Tomorrow historian Liz Woolley, who lives on the street, will open an exhibition she has spent the past year working on, which aimed to find out more about those 66 men.

She will also unveil a trail around Grandpont that leads to all 66 houses where a family lost a father, son or brother.

Matthew Alden, who now directs the Alden family business Meatmaster and lives in Abingdon Road, has been helping to create the exhibition, digging through century-old company archives and even visiting the old family farm, now the Four Pillars Hotel in Abingdon Road, to find out more about the four men the company lost.

One of them, John Benson, was a cousin by marriage.

A Lance Corporal with the 5th Battalion of the Oxfordshire and Buckinghamshire Light Infantry, he was killed in action on September 25, 1915, aged 19, at Ypres in Belgium.

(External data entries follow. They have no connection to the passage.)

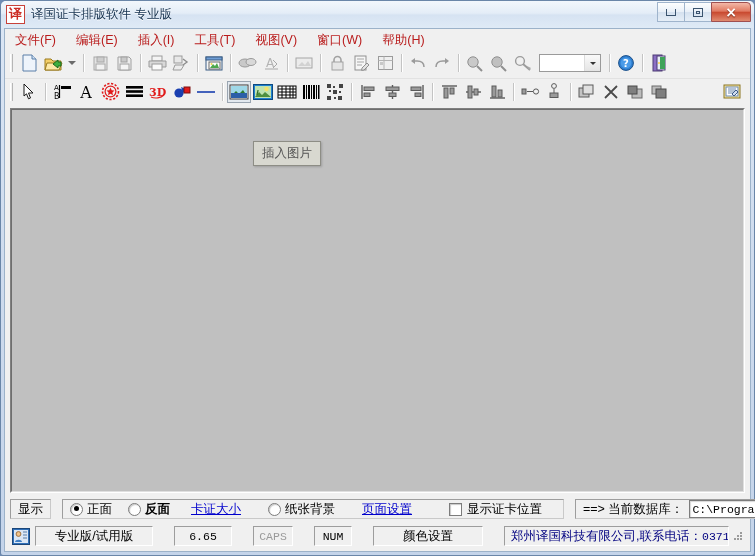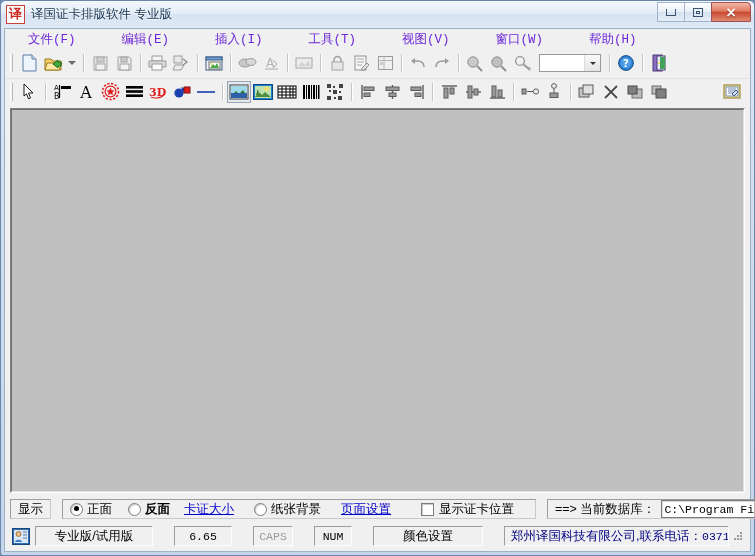--- a/index.html
+++ b/index.html
@@ -79,9 +79,8 @@
     border-bottom:1px solid #f0f0f0;
   }
   .menu-item{
-    padding:2px 23px;font-size:12.5px;color:#6d28d9;white-space:nowrap;
+    padding:2px 10px;font-size:12.5px;color:#b91c1c;white-space:nowrap;
     line-height:16px;
-    font-family:Liberation Mono, monospace;
   }
 
   

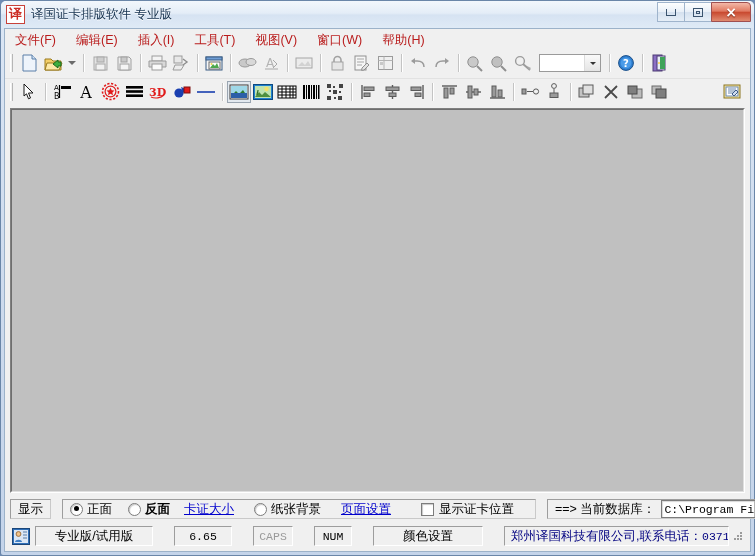--- a/index.html
+++ b/index.html
@@ -678,6 +678,7 @@
         </div>
       </div>
 
+      <div class="tooltip">插入图片</div>
 
       <div class="canvas-wrap">
         <div class="canvas-inner"></div>

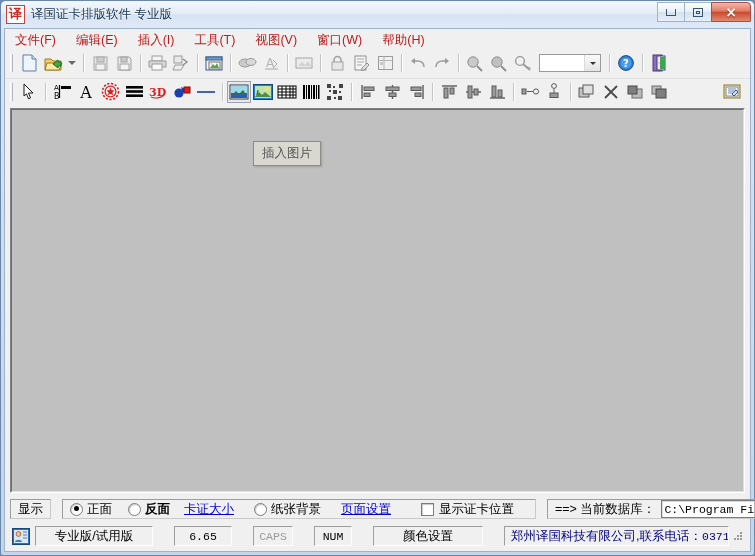--- a/index.html
+++ b/index.html
@@ -189,7 +189,7 @@
   }
   .ob-link{
     color:#0000cc;text-decoration:underline;font-size:12.5px;
-    margin:0 12px;white-space:nowrap;
+    margin:0 19px;white-space:nowrap;
   }
   .ob-txt{font-size:12.5px;color:#000;margin-right:14px;white-space:nowrap;}
   .db-combo{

Mr Alden, who now has a young family of his own, said: “It is astounding to think about.

“The company now employs 65 people so it is a similar size, and I look at everyone who works there now and just think how brave those men were.

“It’s inspiring, and there is a real sense of pride. We must never forget.”

He said the thing that had really struck him about Ms Woolley’s project was the strong sense of community in Grandpont at that time.

In the early 20th century that part of Oxford was much more isolated from the rest of the city, and many of the houses had not been built.

Ms Woolley, 47, said: “Grandpont was only built in the 1880s, so this happened just as it was getting going.

“To lose 66 young men in the space of four years for this relatively small suburb is a sobering thought.”

Emma Hill, who has been helping create the exhibition, said: “The information supplied by relatives like Matthew and passed down through families is often quite hard to piece together using official records and we found people contacting us about our 66 men have actually given us some of the most interesting information, particularly photos and letters.

“We hope that the trail will bring history alive for our local community and that even more information on our men may come to light.”

The exhibition will open from midday to 4pm on Sunday and run at the church until July 4.